SVD and Low-Rank Approximation

How singular values turn a matrix into ordered geometric directions and why truncated SVD gives the best low-rank approximation.
Modified

April 26, 2026

Keywords

singular value decomposition, low-rank approximation, truncated svd, eckart-young, spectral methods

1 Role

This page is the bridge from basic matrix algebra to spectral thinking.

The singular value decomposition tells you how a matrix rotates coordinates, stretches along orthogonal directions, and suppresses weaker directions. Low-rank approximation then turns that structure into one of the main tools for compression, dimensionality reduction, denoising, and large-scale learning.

2 First-Pass Promise

Read this page after Eigenvalues and Diagonalization.

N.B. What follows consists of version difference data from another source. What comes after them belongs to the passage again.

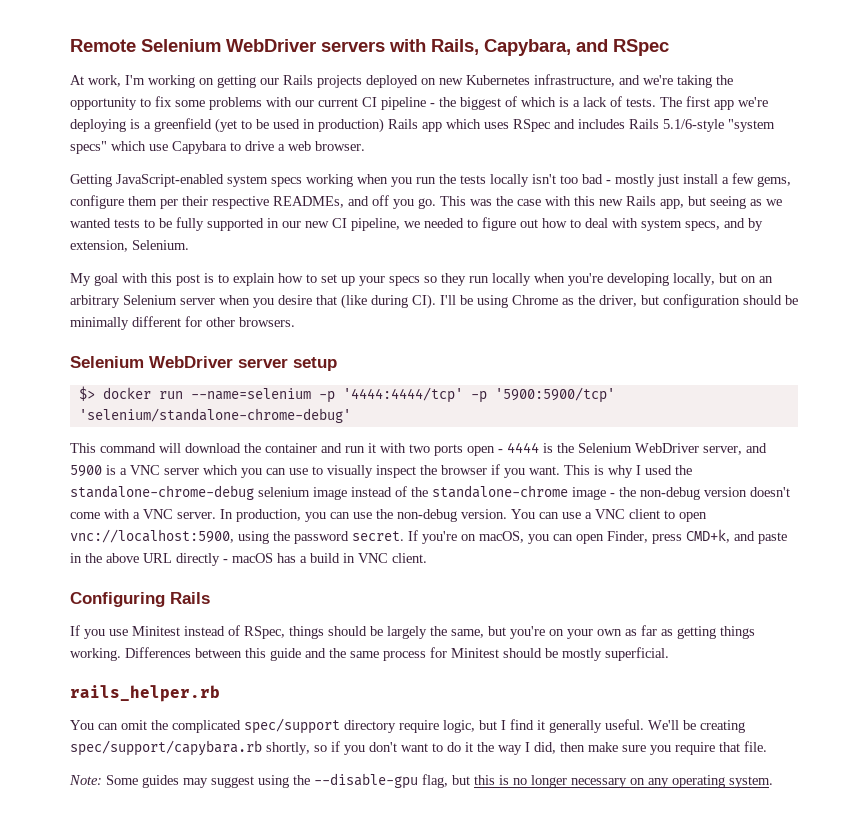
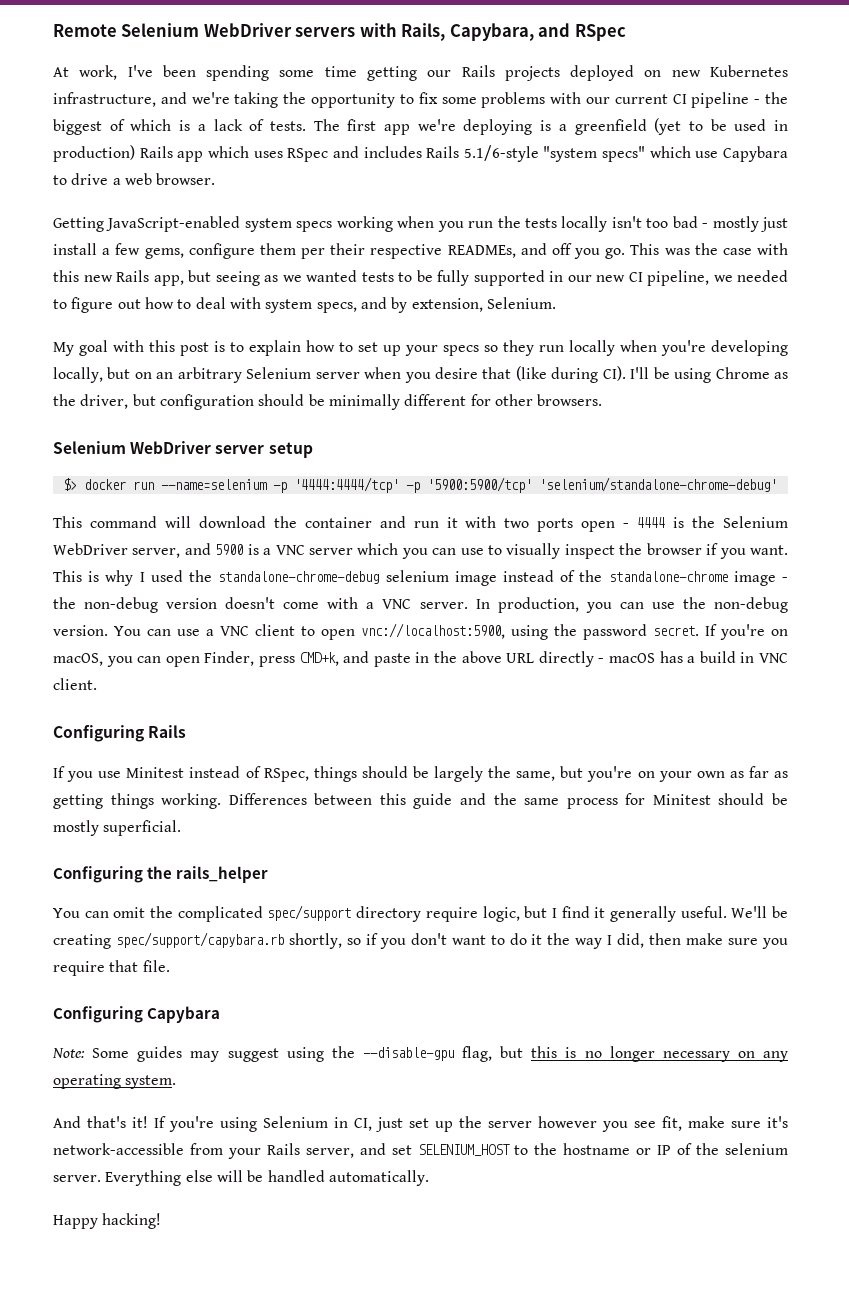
[125,75,214,88] I'm working on -> [127,65,357,81] I've been spending some time
[70,685,220,702] rails_helper.rb -> [53,866,269,883] Configuring the rails_helper
(767, 746) none -> [53,1006,221,1023] // Configuring Capybara
(773, 782) none -> [53,1116,788,1132] [53,1143,789,1159] [53,1170,429,1186] [53,1213,162,1229] // And that's it! If you're using Selenium in CI, just set up the server however you see fit, make sure it's network-accessible from your Rails server, and set SELENIUM_HOST to the hostname or IP of the selenium server. Everything else will be handled automatically. // Happy hacking!

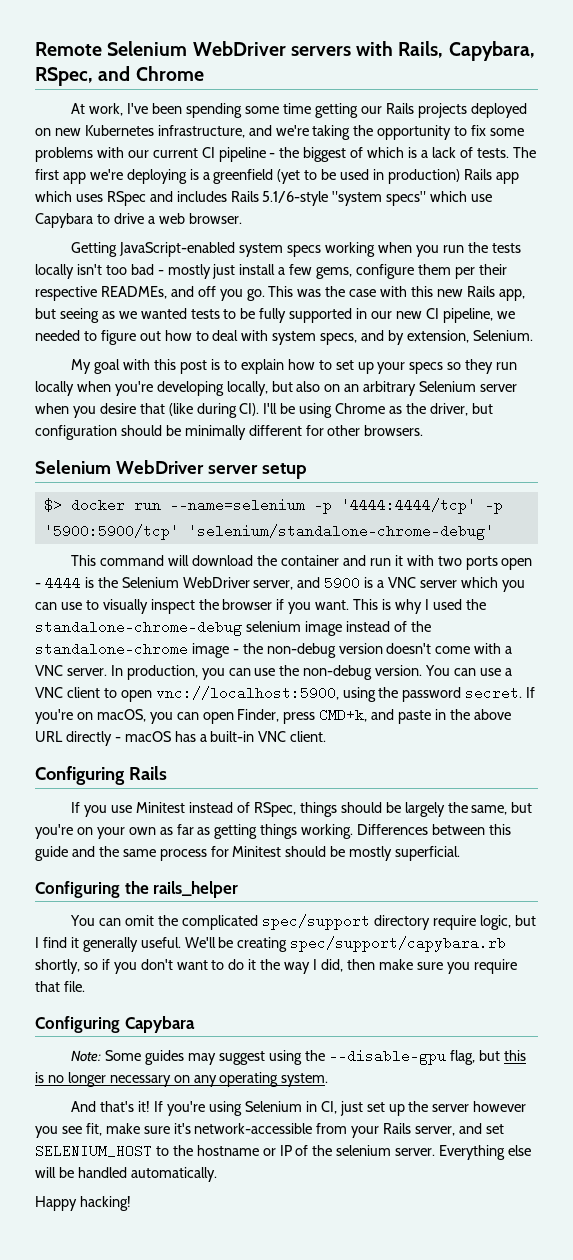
[538,23,626,41] and RSpec -> [35,66,204,86] RSpec, and Chrome
(131, 373) none -> [296,381,321,392] also
[699,651,755,663] build in -> [210,731,255,742] built-in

If you stop here, you should still understand:

  • what the SVD factorization is saying geometrically
  • what truncated SVD keeps and discards
  • why Eckart-Young makes low-rank approximation precise
  • how the topic connects to PCA and stable computation

3 Why It Matters

This topic matters because one matrix factorization supports several different jobs at once:

  • a geometric statement: every matrix has orthogonal input and output directions
  • an approximation principle: the strongest \(k\) singular directions give the best rank-\(k\) approximation
  • a computational viewpoint: SVD is a stable way to analyze ill-conditioned or rank-deficient problems
  • a research bridge: randomized low-rank methods, streaming approximation, and model adaptation all reuse this language

4 Prerequisite Recall

  • an orthogonal matrix preserves dot products and Euclidean norms
  • the matrix \(A^\top A\) is symmetric positive semidefinite
  • rank counts the number of independent directions carried by a matrix
  • orthogonal projection explains best approximation inside a subspace
  • Orthogonality and Least Squares already showed one best-approximation problem inside linear algebra

5 Intuition

SVD says a matrix can be understood as three simpler moves:

  • a rotation or change of coordinates
  • a stretching along orthogonal directions
  • another rotation

That turns an opaque matrix into geometry you can reason about.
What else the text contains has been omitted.